RPT-As U.S. targets China tech, TikTok rival Bigo shifts servers from Hong Kong

(Repeats item first carried late on Monday)

By Chen Lin and Aradhana Aravindan

SINGAPORE, Aug 17 (Reuters) - BIGO Technology, a smaller rival of embattled Chinese appmaker ByteDance, is shifting servers from Hong Kong to Singapore, out of the reach of a new national security law at a time when it is seeking to emphasise independence from its Chinese parent.

The move, which follows India's ban on the firm's apps during this year's flare-up in hostilities between New Delhi and Beijing, comes as the United States toughens scrutiny of Chinese-owned firms in one of its most promising markets.

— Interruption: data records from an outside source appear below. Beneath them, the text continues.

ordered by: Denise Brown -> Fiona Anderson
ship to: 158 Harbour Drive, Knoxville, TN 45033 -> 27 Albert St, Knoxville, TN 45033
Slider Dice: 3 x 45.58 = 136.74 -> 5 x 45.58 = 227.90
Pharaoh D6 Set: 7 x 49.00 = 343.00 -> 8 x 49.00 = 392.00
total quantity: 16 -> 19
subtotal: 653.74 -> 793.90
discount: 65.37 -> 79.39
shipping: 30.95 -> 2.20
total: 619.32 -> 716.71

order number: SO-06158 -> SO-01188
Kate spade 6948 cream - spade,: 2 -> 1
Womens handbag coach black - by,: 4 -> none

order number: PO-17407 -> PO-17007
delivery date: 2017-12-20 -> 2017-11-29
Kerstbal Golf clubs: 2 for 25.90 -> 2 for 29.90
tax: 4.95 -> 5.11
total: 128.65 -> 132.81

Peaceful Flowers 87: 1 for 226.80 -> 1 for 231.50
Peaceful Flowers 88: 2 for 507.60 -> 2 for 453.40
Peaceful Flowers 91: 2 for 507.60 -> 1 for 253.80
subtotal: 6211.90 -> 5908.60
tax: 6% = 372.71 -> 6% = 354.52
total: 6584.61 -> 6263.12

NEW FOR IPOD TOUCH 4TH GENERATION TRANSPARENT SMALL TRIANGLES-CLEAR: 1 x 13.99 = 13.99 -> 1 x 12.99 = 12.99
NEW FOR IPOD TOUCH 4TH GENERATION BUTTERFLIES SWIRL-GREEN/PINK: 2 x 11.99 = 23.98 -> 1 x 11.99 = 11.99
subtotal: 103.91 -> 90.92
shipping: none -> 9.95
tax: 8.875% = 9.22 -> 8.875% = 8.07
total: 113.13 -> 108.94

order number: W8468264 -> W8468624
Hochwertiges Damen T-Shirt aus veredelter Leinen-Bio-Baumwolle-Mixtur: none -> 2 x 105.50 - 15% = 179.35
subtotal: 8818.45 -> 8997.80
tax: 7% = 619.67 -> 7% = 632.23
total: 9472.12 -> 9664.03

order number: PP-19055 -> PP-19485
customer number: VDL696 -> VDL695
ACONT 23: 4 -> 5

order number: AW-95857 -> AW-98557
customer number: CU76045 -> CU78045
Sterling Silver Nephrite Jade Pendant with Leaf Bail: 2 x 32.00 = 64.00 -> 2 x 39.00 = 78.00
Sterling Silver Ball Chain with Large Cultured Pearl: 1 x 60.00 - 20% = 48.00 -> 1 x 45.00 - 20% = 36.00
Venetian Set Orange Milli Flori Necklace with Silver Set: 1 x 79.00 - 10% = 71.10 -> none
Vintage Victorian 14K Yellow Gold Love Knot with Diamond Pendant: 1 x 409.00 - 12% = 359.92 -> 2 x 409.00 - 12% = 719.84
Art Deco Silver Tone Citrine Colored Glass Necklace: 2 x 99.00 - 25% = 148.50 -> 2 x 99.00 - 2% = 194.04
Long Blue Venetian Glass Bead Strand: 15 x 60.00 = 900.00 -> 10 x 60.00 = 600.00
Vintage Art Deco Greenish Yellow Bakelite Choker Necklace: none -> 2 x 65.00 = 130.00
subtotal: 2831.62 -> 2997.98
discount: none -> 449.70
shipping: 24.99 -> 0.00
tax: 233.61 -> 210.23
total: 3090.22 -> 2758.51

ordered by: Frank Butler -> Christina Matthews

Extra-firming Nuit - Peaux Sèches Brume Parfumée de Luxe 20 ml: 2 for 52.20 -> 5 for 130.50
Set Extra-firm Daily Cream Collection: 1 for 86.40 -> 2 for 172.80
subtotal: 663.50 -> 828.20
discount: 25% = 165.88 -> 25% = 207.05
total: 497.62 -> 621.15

President Donald Trump has said the United States could exert more pressure on China-owned companies after threatening to ban ByteDance's popular short-video app TikTok over concerns about the safety of the personal data it handles.

Bigo, whose equivalent app, Likee, and live streaming app, Bigo Live, compete with TikTok, has not been named by U.S. authorities, but a senior official of the firm told Reuters it hoped "not to be caught in the crossfire."

"The unfortunate thing is sometimes we can't control what other people think," Mike Ong, vice president of government relations, said in an interview at the firm's headquarters in the city state, where it was founded in 2014.

Ong said the firm runs "totally independently" of JOYY , a U.S.-listed Chinese tech firm that bought it last year in a deal valuing Bigo at $2.1 billion. Bigo is an abbreviation of "Before I Get Old."

JOYY's chief executive, Chinese national David Li, is a co-founder and chairman of both companies.

Ong, who worked with Singapore's telecoms regulator before joining Bigo late last year, said it does not provide services in China, and has its own management, resources and infrastructure, including data centres.

With Hong Kong's new national security law giving Beijing authority to demand that companies turn over user data, Bigo, like other global tech firms, is moving its servers out of the semi-autonomous city.

"There's a certain apprehension with what's going on in Hong Kong," said Ong. "To be safe, we have decided to make sure that we relocate them (servers) to Singapore."

Bigo's biggest data centre capacity is in Singapore, along with other markets where it operates, such as India, the United States, Europe and the Middle East.

Still, despite its repeated assertions of independence and Singapore origins, India banned it, along with some Chinese apps, in June as presenting threats to the South Asian nation's "sovereignty and integrity", after a border clash with China.